"De nombreux biens et services échappent à la théorie néoclassique." C’est la thèse de Lucien Karpik, professeur de sociologie à l’Ecole des Mines de Paris. Cette consommation de singularités, nom donné à ces produits, peut être modélisée à l’aide d’une variable "symbolique", la qualité. Une vision novatrice développée dans L’économie des singularités (Gallimard 2007), où l’auteur insiste sur l’importance d’un choix dissocié du prix.

La consommation d’un bien ou d’un service exige un choix de l’acheteur. Cette action est duale. Le consommateur se déterminera par rapport au matériel (le prix) ou par rapport à la symbolique du produit (la qualité). Lucien Karpik juge ce dernier critère prépondérant dans l’acte d’achat. Il s’agit désormais de trouver le "bon produit", celui que le consommateur estime être le meilleur.

Cette nouvelle variable de décision est partagée par de nombreux économistes. Olivier Favereau, professeur de sciences économiques à l’université Paris Ouest-Nanterre, évoque "un ménage à trois : prix, qualité et quantité dans un univers où la concurrence par la qualité l’emporte sur la concurrence par les prix".

Un marché opaque

Ce nouveau modèle met en évidence la difficulté pour le consommateur dans son acte d’achat. Comment comparer un film d’action et un documentaire ou deux médecins entre eux ? De plus, ces singularités ne peuvent être résumées par une unique qualité.

Livré à lui-même sur un marché opaque, le consommateur dispose, selon Karpik, de mécanismes d’aide à la décision.
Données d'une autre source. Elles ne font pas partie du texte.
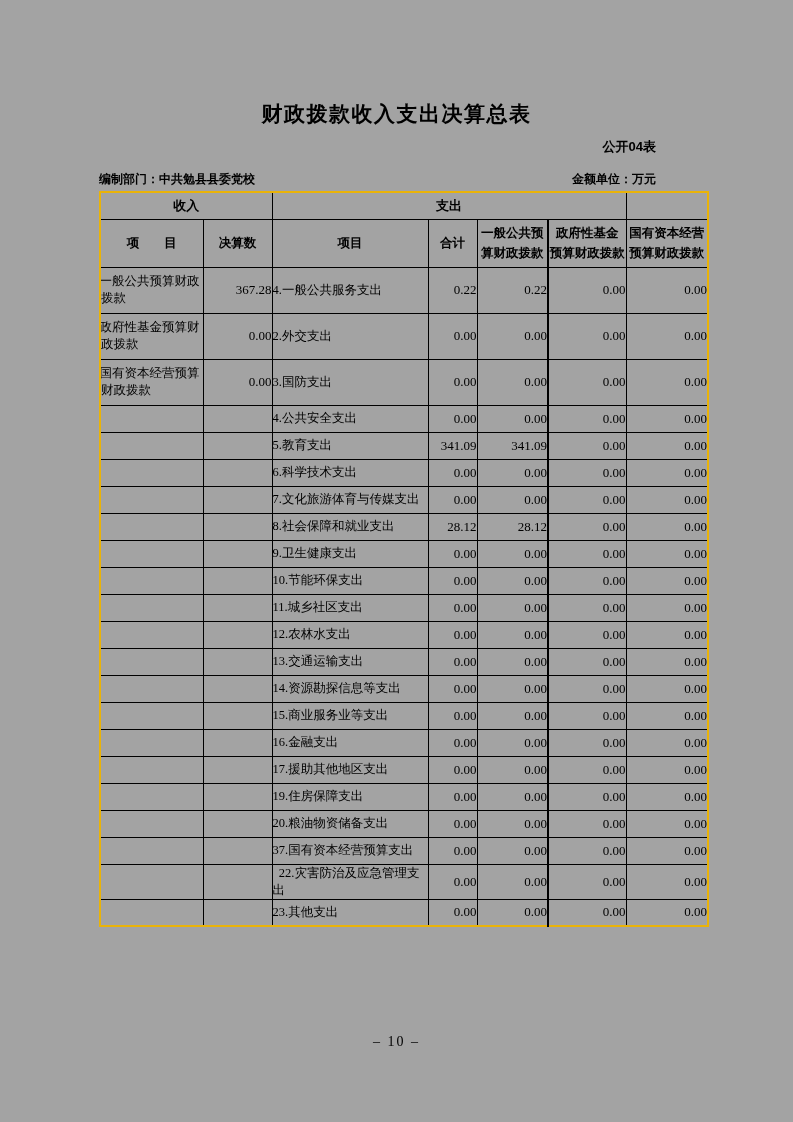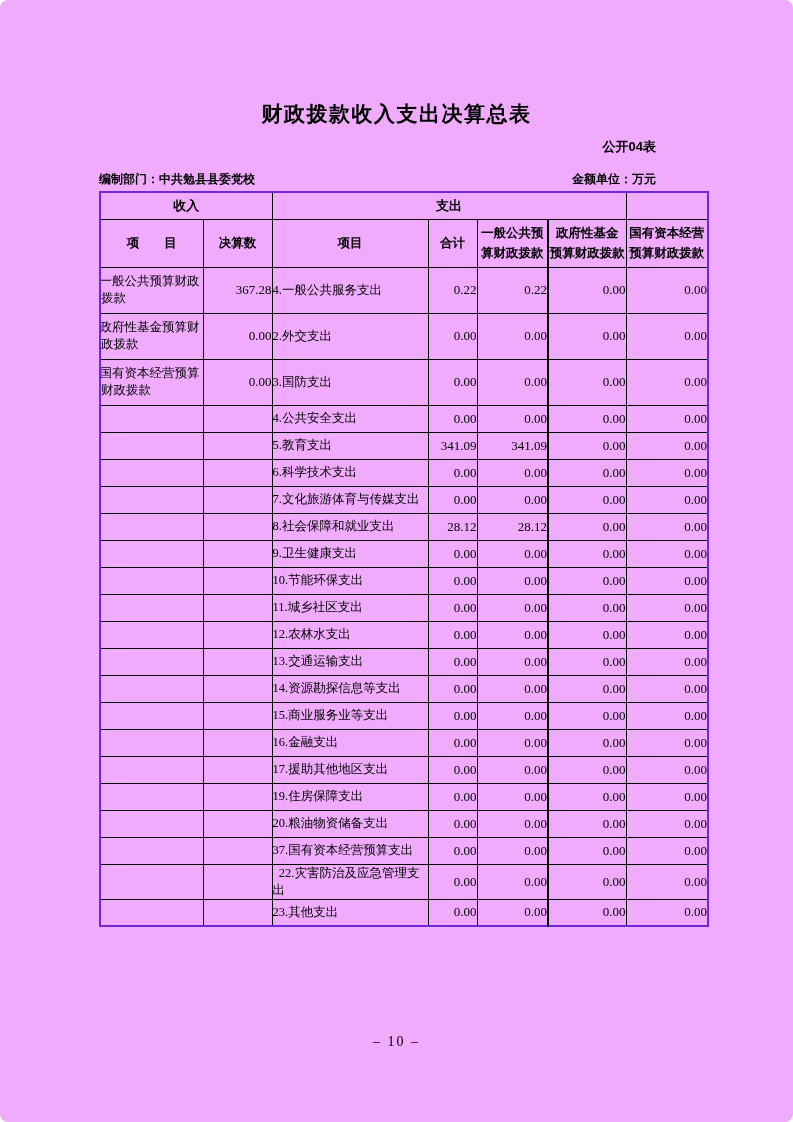--- a/index.html
+++ b/index.html
@@ -5,9 +5,9 @@
   * { box-sizing: border-box; }
   html, body { margin: 0; padding: 0; background: #ffffff; }
   .page {
-    width: 793px; height: 1122px; background: #f0abfc; color: #000;
+    width: 793px; height: 1122px; background: #a3a3a3; color: #000;
     font-family: "Liberation Serif", serif;
-    position: relative; overflow: hidden; border-radius: 8px;
+    position: relative; overflow: hidden;
   }
   .title {
     margin: 0; padding-top: 101px;

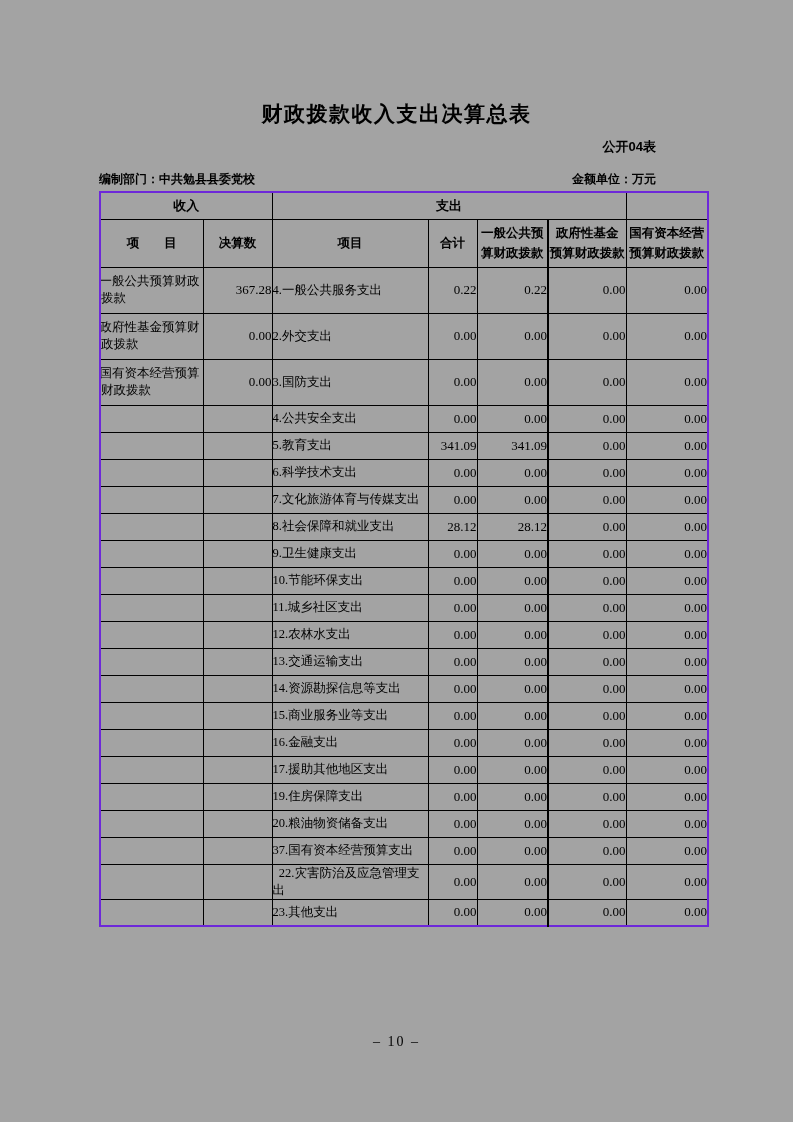--- a/index.html
+++ b/index.html
@@ -31,7 +31,7 @@
   }
   table.budget {
     border-collapse: collapse; table-layout: fixed;
-    width: 608px; border: 2px solid #6d28d9;
+    width: 608px; border: 2px solid #eab308;
   }
   table.budget th, table.budget td {
     border: 1px solid #000; padding: 0; overflow: hidden;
Ces "dispositifs de jugement" peuvent se traduire par des réseaux, des appellations (labels qualité, AOC, marques) ou encore des classements. Cette logique de classement permet au consommateur de passer outre la question du prix.
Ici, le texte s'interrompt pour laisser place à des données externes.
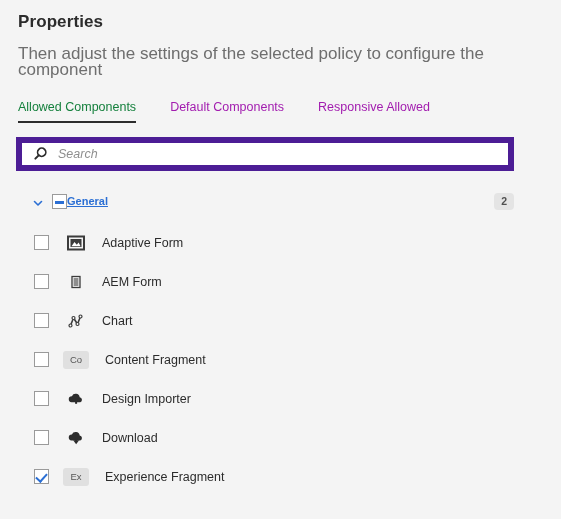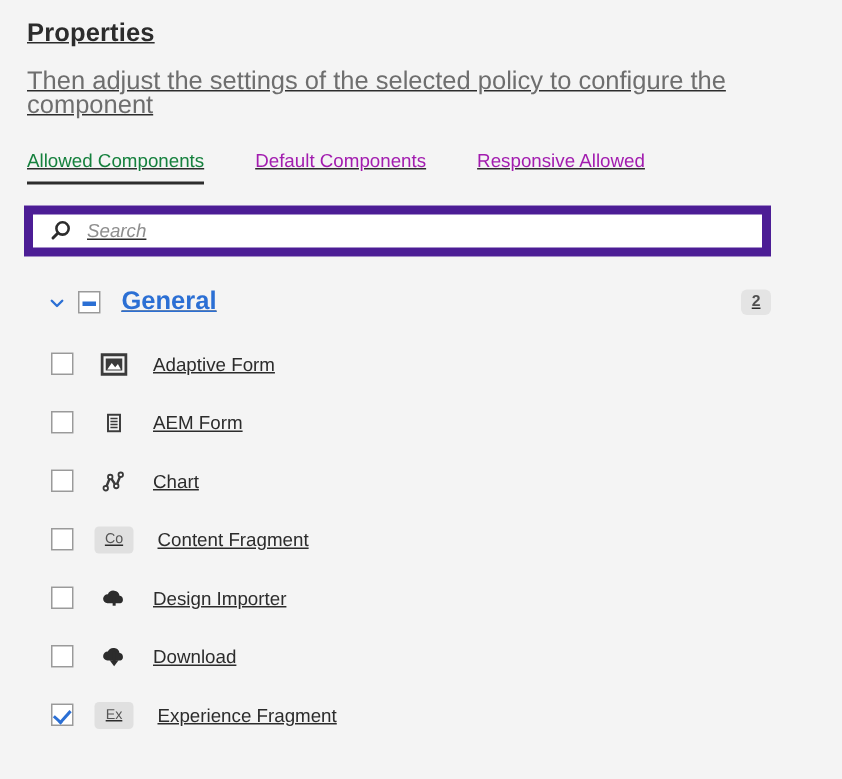--- a/index.html
+++ b/index.html
@@ -21,7 +21,6 @@
     height: 519px;
     box-sizing: border-box;
     padding: 0 16px;
-    text-decoration: underline;
   }
   .page-title {
     font-size: 17px;

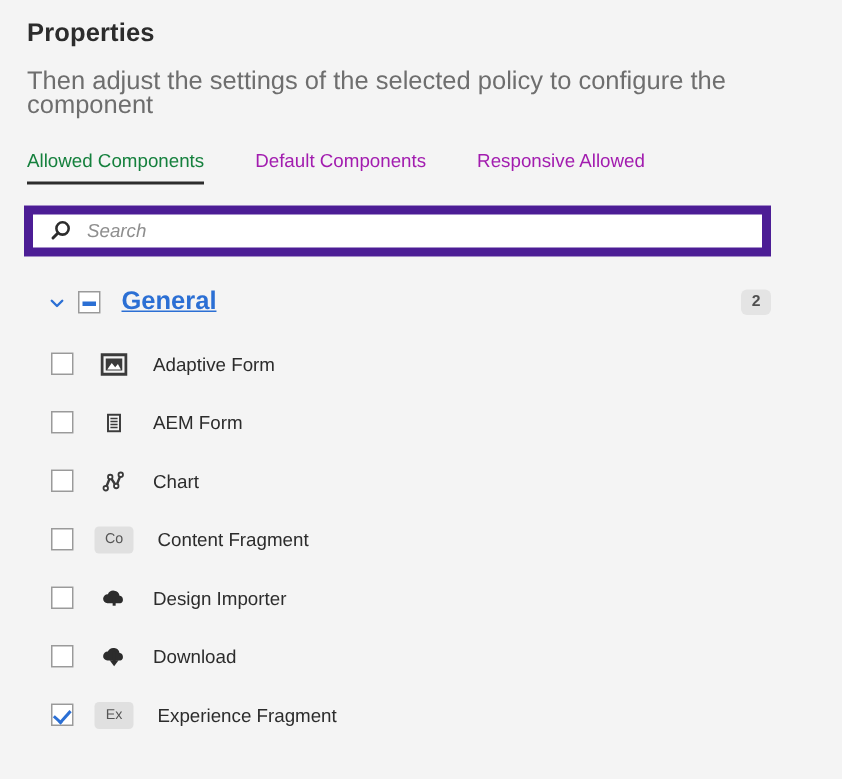--- a/index.html
+++ b/index.html
@@ -147,11 +147,10 @@
     transform: rotate(42deg);
   }
   .group-label {
-    font-size: 17px;
+    font-size: 11px;
     color: #2b6fd4;
     text-decoration: underline;
     font-weight: bold;
-    margin-left: 14px;
     cursor: pointer;
     line-height: 16px;
   }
Pour l’avocat Tiennot Grumbach, l’exemple des honoraires dans sa profession atteste de ce nouveau comportement. "Le client choisit son avocat sur d’autres critères que l’argent. Les avocats reflètent les intérêts de leur clientèle." Cette théorie peut également s’appliquer à la restauration ou aux métiers du luxe. Cette notion se propage à tous les pans de l’économie. Le marché de l’emploi n’y échappe pas, selon Olivier Favereau, persuadé que la qualité devient de plus en plus prépondérante dans le recrutement.